Добрые и честные люди гневно зароптали. Кто-то вскрикнул:
– Если одним судом судить и нас, и поганых собак, то что от нас останется?
Годефруа де Габель прикрикнул на наглый сброд:
– А ну, назад! Головы на кольях сейчас от вас останутся!
Констанция растерялась. Разве не эти люди только что восторженно приветствовали ее? Разве не просили они справедливого княжеского суда? Как учил ее отец Мартин, она выслушала каждого, вдумчиво взвесила все аргументы, разобралась в происшедшем и вынесла справедливый приговор, хотя ей самой было странно принять сторону египтянина. А в благодарность они теперь негодуют и возмущаются приговором?

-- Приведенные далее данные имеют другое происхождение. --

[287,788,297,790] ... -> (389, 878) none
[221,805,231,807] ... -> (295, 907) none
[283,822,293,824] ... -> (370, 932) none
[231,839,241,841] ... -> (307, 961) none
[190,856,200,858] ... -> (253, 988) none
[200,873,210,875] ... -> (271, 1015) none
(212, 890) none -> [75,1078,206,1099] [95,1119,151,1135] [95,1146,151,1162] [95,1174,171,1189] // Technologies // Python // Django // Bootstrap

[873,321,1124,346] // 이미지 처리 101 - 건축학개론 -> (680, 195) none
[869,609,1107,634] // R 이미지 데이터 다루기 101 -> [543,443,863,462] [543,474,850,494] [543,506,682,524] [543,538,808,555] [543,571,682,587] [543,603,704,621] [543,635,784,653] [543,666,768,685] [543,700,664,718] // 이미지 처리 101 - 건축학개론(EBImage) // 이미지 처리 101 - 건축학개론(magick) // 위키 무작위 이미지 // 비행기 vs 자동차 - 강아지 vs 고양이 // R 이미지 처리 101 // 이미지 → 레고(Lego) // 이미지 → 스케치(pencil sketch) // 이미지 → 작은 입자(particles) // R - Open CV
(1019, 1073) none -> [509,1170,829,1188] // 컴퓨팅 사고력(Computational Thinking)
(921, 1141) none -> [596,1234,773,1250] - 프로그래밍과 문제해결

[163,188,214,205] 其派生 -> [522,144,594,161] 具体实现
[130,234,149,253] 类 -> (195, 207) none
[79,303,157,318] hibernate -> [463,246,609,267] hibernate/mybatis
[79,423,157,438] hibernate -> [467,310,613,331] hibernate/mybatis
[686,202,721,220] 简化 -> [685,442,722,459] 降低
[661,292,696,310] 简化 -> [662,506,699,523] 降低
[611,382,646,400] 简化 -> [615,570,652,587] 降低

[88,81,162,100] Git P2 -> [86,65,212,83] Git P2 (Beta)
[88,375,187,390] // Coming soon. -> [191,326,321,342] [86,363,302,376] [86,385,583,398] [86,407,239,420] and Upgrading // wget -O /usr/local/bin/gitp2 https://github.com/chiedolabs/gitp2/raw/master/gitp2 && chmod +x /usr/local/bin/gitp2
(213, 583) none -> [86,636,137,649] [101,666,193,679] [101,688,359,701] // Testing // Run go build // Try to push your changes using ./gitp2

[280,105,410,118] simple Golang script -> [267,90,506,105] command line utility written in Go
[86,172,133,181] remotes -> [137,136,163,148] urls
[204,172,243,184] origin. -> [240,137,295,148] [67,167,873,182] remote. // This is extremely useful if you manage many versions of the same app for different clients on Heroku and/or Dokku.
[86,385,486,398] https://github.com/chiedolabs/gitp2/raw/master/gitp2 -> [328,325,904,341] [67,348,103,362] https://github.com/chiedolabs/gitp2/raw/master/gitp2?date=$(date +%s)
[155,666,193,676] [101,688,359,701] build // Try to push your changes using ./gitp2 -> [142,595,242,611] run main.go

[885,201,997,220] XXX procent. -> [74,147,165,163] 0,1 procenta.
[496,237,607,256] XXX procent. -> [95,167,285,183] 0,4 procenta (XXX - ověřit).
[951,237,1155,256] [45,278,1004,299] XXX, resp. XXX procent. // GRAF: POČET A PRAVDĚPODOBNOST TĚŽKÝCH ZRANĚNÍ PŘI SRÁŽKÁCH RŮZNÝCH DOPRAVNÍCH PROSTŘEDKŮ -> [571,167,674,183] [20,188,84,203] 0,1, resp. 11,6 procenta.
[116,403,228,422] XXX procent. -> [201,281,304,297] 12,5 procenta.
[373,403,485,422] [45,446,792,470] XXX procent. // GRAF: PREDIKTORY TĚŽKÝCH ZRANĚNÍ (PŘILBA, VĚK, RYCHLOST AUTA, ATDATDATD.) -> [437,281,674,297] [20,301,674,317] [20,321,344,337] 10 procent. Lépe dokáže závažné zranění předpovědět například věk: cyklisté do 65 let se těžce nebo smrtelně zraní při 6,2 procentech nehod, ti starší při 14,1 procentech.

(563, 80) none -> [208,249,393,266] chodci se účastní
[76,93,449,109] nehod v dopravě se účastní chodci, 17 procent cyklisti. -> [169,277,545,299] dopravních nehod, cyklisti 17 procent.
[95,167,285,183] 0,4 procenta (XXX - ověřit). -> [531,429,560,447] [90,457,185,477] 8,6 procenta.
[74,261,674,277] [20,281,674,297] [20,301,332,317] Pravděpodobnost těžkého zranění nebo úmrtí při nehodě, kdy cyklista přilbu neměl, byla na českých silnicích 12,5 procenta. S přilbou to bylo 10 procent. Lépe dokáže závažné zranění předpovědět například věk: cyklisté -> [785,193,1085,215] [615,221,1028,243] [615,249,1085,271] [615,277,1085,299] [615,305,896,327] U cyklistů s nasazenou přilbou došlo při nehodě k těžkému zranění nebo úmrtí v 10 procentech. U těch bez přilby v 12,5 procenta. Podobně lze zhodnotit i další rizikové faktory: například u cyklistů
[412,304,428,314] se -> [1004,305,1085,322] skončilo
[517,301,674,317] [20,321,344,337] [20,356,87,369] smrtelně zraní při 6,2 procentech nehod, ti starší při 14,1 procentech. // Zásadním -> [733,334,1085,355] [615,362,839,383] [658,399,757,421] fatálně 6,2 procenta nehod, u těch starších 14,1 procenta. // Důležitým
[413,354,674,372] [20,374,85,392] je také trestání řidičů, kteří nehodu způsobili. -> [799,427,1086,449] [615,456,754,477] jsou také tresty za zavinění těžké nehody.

Освобожденный египетский врач, не переставая призывать на голову княгини милость Аллаха, подхватил внучку на руки, малютка прижалась к его плечу, двумя руками удерживая огромный бархатистый персик. Теснимая стражниками толпа отпрянула, но роптание и недовольные возгласы раздавались до тех пор, пока Констанция не заявила:
– А ослика было бы только справедливо отдать брату погибшего воина.
Такое мудрое решение сей же час примирило толпу и вернуло восторженные крики. Охранники продолжали разгонять сборище, новый хозяин ослика поспешно сбросил в пыль мешки с поганой колдовской травой язычника и потянул жалобно вопящую скотину за уздечку. Продолжая пятиться и кланяться на ходу, египтянин семенил за раисом, тащившим его за рукав, а маленькая девочка продолжала оборачиваться, изумленно рассматривая нарядную франкскую даму, у которой такие необыкновенные золотые волосы.